I think they are dead on, if not a bit tardy.  Six Sigma Marketing is a fact based, disciplined approach for growing market share in targeted product/markets by providing superior value.  IT has evolved in response to an inability on the part of traditional Six Sigma to respond to the needs of real value creation and delivery and growing top line revenues.  Traditional Six Sigma does not have the tools necessary to provide the necessary information to drive value enhancement. Critical to value creation and delivery is the ability to drive the voice of the market (notice I didn’t say voice of the customer) to those critical organizational areas that create and deliver value.  This information has to be in a form that uses can actually deploy it to change people, product and process improvements and enhancements to manage the organization’s competitive value proposition.

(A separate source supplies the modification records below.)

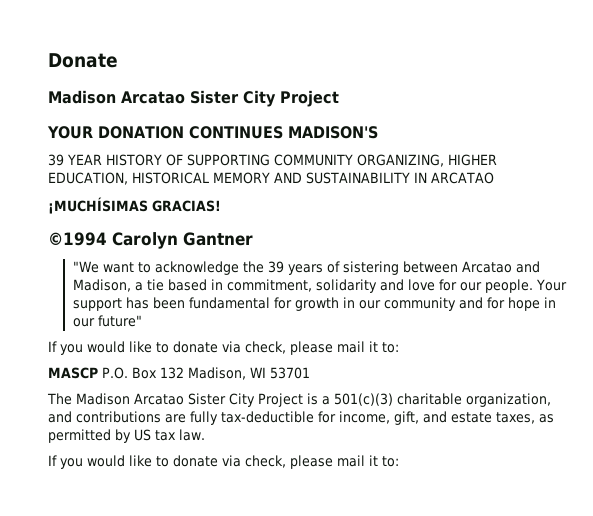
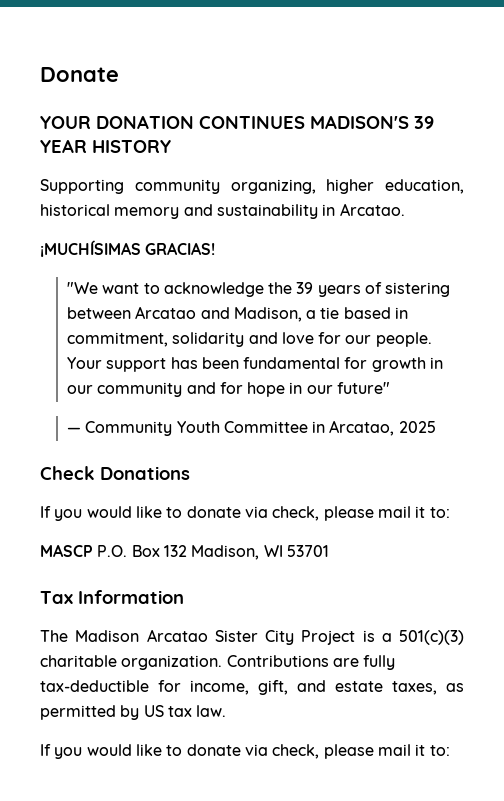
  Donate
- Madison Arcatao Sister City Project
- YOUR DONATION CONTINUES MADISON'S
- 39 YEAR HISTORY OF SUPPORTING COMMUNITY ORGANIZING, HIGHER EDUCATION, HISTORICAL MEMORY AND SUSTAINABILITY IN ARCATAO
+ YOUR DONATION CONTINUES MADISON'S 39 YEAR HISTORY
+ Supporting community organizing, higher education, historical memory and sustainability in Arcatao.
- ©1994 Carolyn Gantner
+ — Community Youth Committee in Arcatao, 2025
+ Check Donations
+ Tax Information
- The Madison Arcatao Sister City Project is a 501(c)(3) charitable organization, and contributions are fully tax-deductible for income, gift, and estate taxes, as permitted by US tax law.
+ The Madison Arcatao Sister City Project is a 501(c)(3) charitable organization. Contributions are fully tax-deductible for income, gift, and estate taxes, as permitted by US tax law.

Six Sigma Marketing employs a set of unique value measurement and management tools that drive market share gains.  These tools include:

  • The product/market matrix that focuses attention on the key growth opportunities facing the organization
  • The Competitive Value Model that captures the voice of the market and how buyers in the targeted product/markets define value.
  • The Competitive Value Matrix that identifies value gaps and provides opportunities for value improvement or enhancement.
  • The Customer Loyalty Matrix that asses the degree and nature of loyalty of an organization’s customer base.

These are powerful tools that will require BBs and MBBs to adjust their thinking and analytic capabilities to turn the power of Six Sigma from an internal focus on cost and defect reduction to an external focus on growing market share.  The companies that master Six Sigma Marketing will have a significant advantage over their competitors.  Whether you call it Six Sigma 3.0 or Six Sigma Marketing, it is the next generation of quality management.  Get on board.